Thursday, May 03, 2007

Good Offsets and Bad Offsets

It is becoming increasingly evident that a variety of prominent media outlets, with views on climate change that range from deep skeptic to true believer, are broadly unconvinced of the merits of consumer-level greenhouse gas emissions offsets. The latest shots across this nascent sector's bow were fired by the New York Times and the Financial Times, joining earlier articles from the NYT and Newsweek. Because of the absence of a common ideology, I have to conclude that journalists are finding their way to this position with the help of experts who have an ax to grind against the concept and its practitioners. The exception to this is those who have turned up genuine cases of fraud and deceptive practices. In any case, the debate must leave consumers with serious doubts about the benefit of spending good money to reduce their climate footprint this way.

First, let me state that I have no dog in this fight. Although I've periodically mentioned a particular marketer of offsets, TerraPass, my only interest in their business is as a satisfied customer. With regard to offsets in general, all I have at stake is my sincere--and I believe well-informed--conviction that they create a useful means for harvesting some inexpensive first steps toward dealing with climate change, which I regard as a very serious problem.

Objections to the practice seem to fall into three main categories:
  • Offsets are illusory, providing no meaningful reduction in actual emissions, and thus have no impact on climate change.
  • Offsets make it easier for consumers to ignore and perpetuate the real emissions that result from their actions and choices.
  • The sector is new and unregulated, so you can't tell if you are paying a fair price for offsets, or if your money is going into a black hole, buying emissions reductions that would happen anyway or funding a clever scam.
I have the most sympathy for the third point, which is the main subject of the Financial Times' investigative report on offsets. Anyone buying emissions offsets needs to do enough research into the vendor's bona fides and track record to ensure that they are doing real things in the real world that are truly "additional" to the status quo. The second argument has some merit, too, but it ignores what I see as a likelier outcome: that as a consequence of their efforts in selling offsets, these marketers are raising consumers' awareness and providing measurement tools, the use of which will result in direct emissions reductions over and above any offset transactions.

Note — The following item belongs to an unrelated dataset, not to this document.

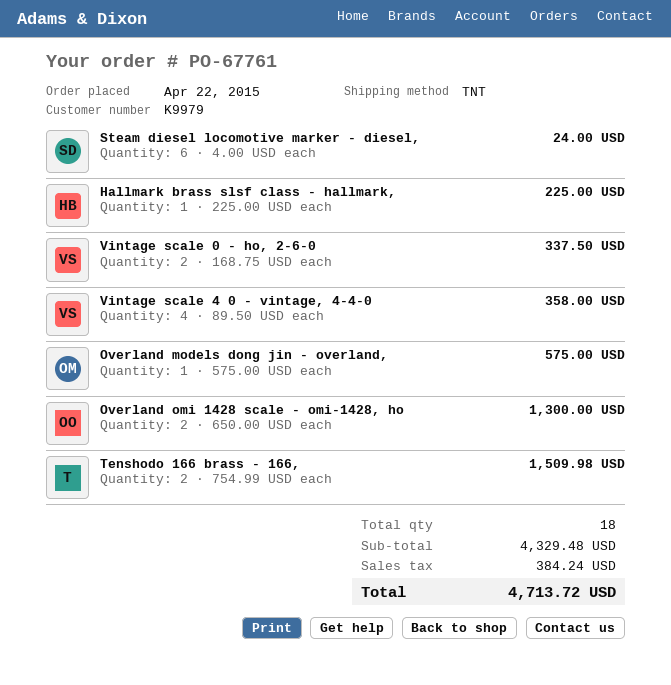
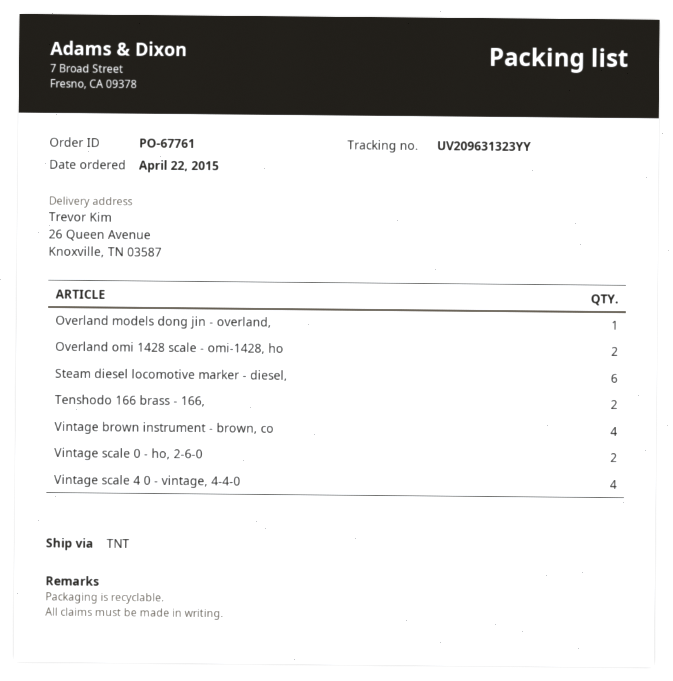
Hallmark brass slsf class - hallmark,: 1 -> none
Vintage brown instrument - brown, co: none -> 4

As to the first argument, in many cases it reflects more on those making it than on the subject at hand. The comparison of offsets to papal indulgences, cited in the NY Times article, smacks of a puritanical strain of environmentalism that can't encompass any contribution from human ingenuity or market economics. For these folks, less is more, especially when it's your less. It must be galling to them that the exact equivalent of the annual CO2 output of a typical American car can be eliminated for about 1% of the cost of operating it, instead of through a draconian hike in fuel taxes or a radical vehicle redesign. And that's precisely why their arguments are misplaced: climate change is fundamentally different from any other environmental issue we've ever dealt with, and unless we approach it with minds that are open to novel solutions, our efforts to slow its progress will be much less effective than they might be. The world will be both poorer and warmer, if the critics of offsets have their way. Expect to hear a lot more about this issue in the years ahead.